In this study, it was assumed that image acquisition, onboard sensor usage, and sample-taking processes were carried out in appropriate meteorological conditions. Under adverse meteorological conditions, it may be necessary to establish a number of supporting mechanisms so that the specified measurements can be made with acceptable accuracy. This issue will be addressed by the authors in future studies. Another possible scenario, which takes pictures and collects onboard sensor data on a determined patrol route, is considered, and in this scenario, the images taken from the camera are combined with three different onboard sensor data and entered into the Resnet-50 Network. The results produced by the network have a very high success rate.

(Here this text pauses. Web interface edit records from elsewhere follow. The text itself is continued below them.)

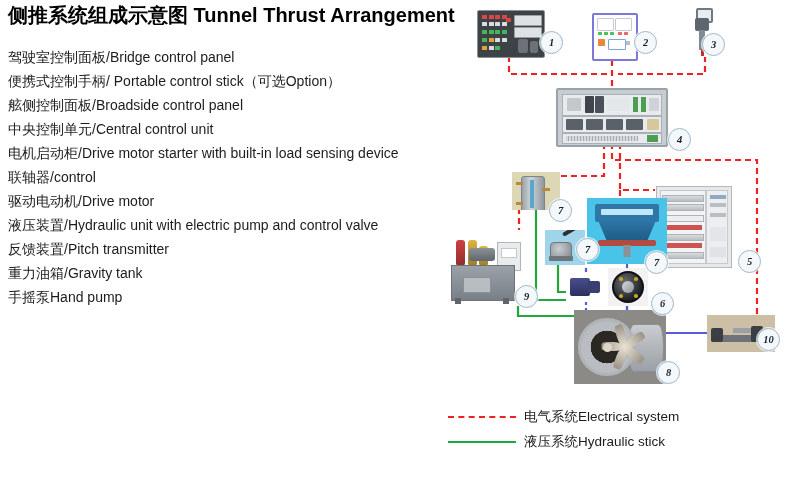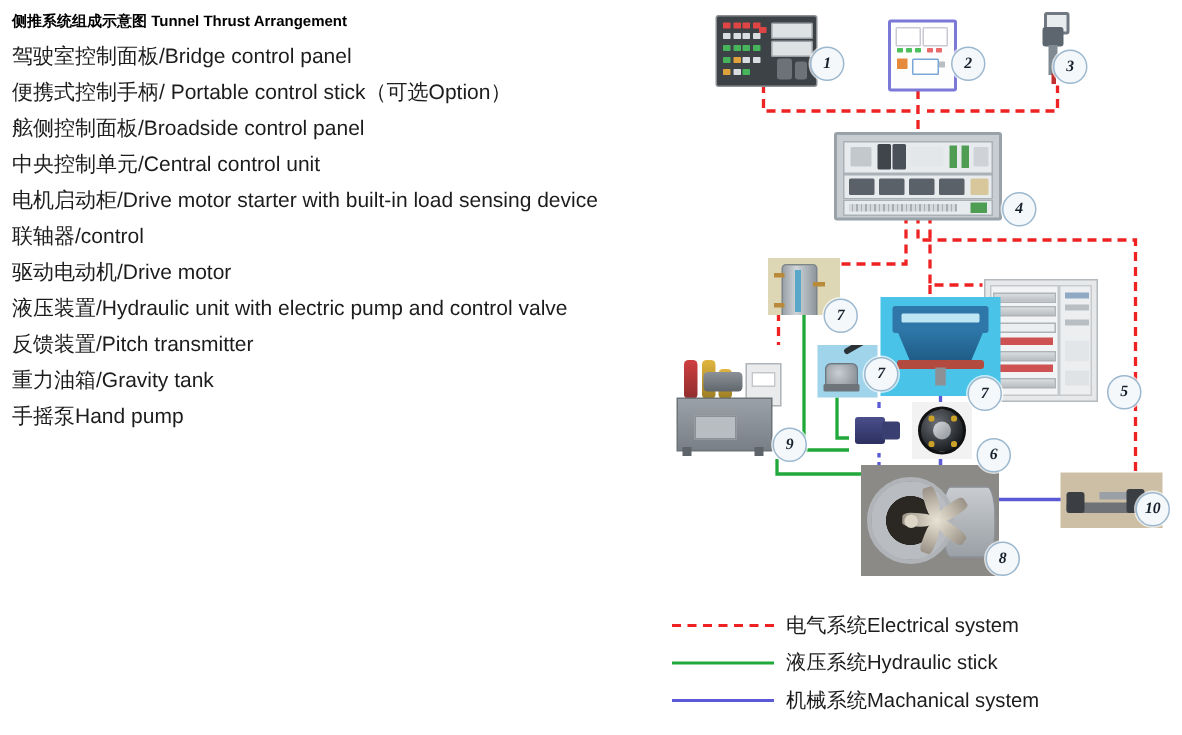--- a/index.html
+++ b/index.html
@@ -16,8 +16,8 @@
   
   .legend-list{position:absolute;left:8px;top:6px;width:452px;}
   .doc-title{
-    font-size:10px;font-weight:bold;color:#000;
-    letter-spacing:0px;margin:0 0 1px 0;line-height:18px;
+    font-size:20px;font-weight:bold;color:#000;
+    letter-spacing:0px;margin:0 0 21px 0;line-height:18px;
     white-space:nowrap;
   }
   .item-line{

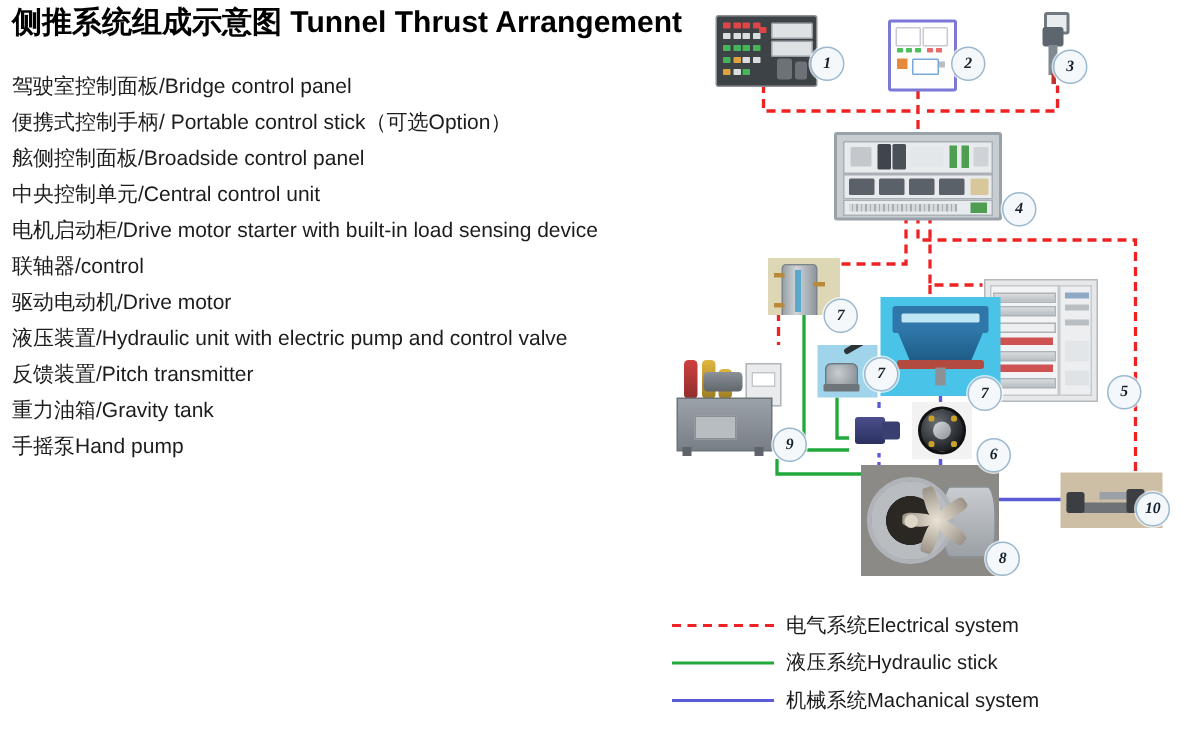--- a/index.html
+++ b/index.html
@@ -414,12 +414,6 @@
       </span>
       <span class="key-label">液压系统Hydraulic stick</span>
     </div>
-    <div class="key-row">
-      <span class="key-swatch">
-        <i style="border-top:2.2px solid #5a5ad6;"></i>
-      </span>
-      <span class="key-label">机械系统Machanical system</span>
-    </div>
   </div>
 
 </div>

Therefore, it is possible to consider that this method is quite useful and successful when the USV is required to follow a certain route continuously in its search for mucilage.
The authors of this study intend to develop an unmanned surface vehicle for mucilage monitoring and collection or intend to participate in studies conducted for this purpose in the near future. We also aim to design the underwater scanning features with mucilage in mind in addition to the surface mission requirements.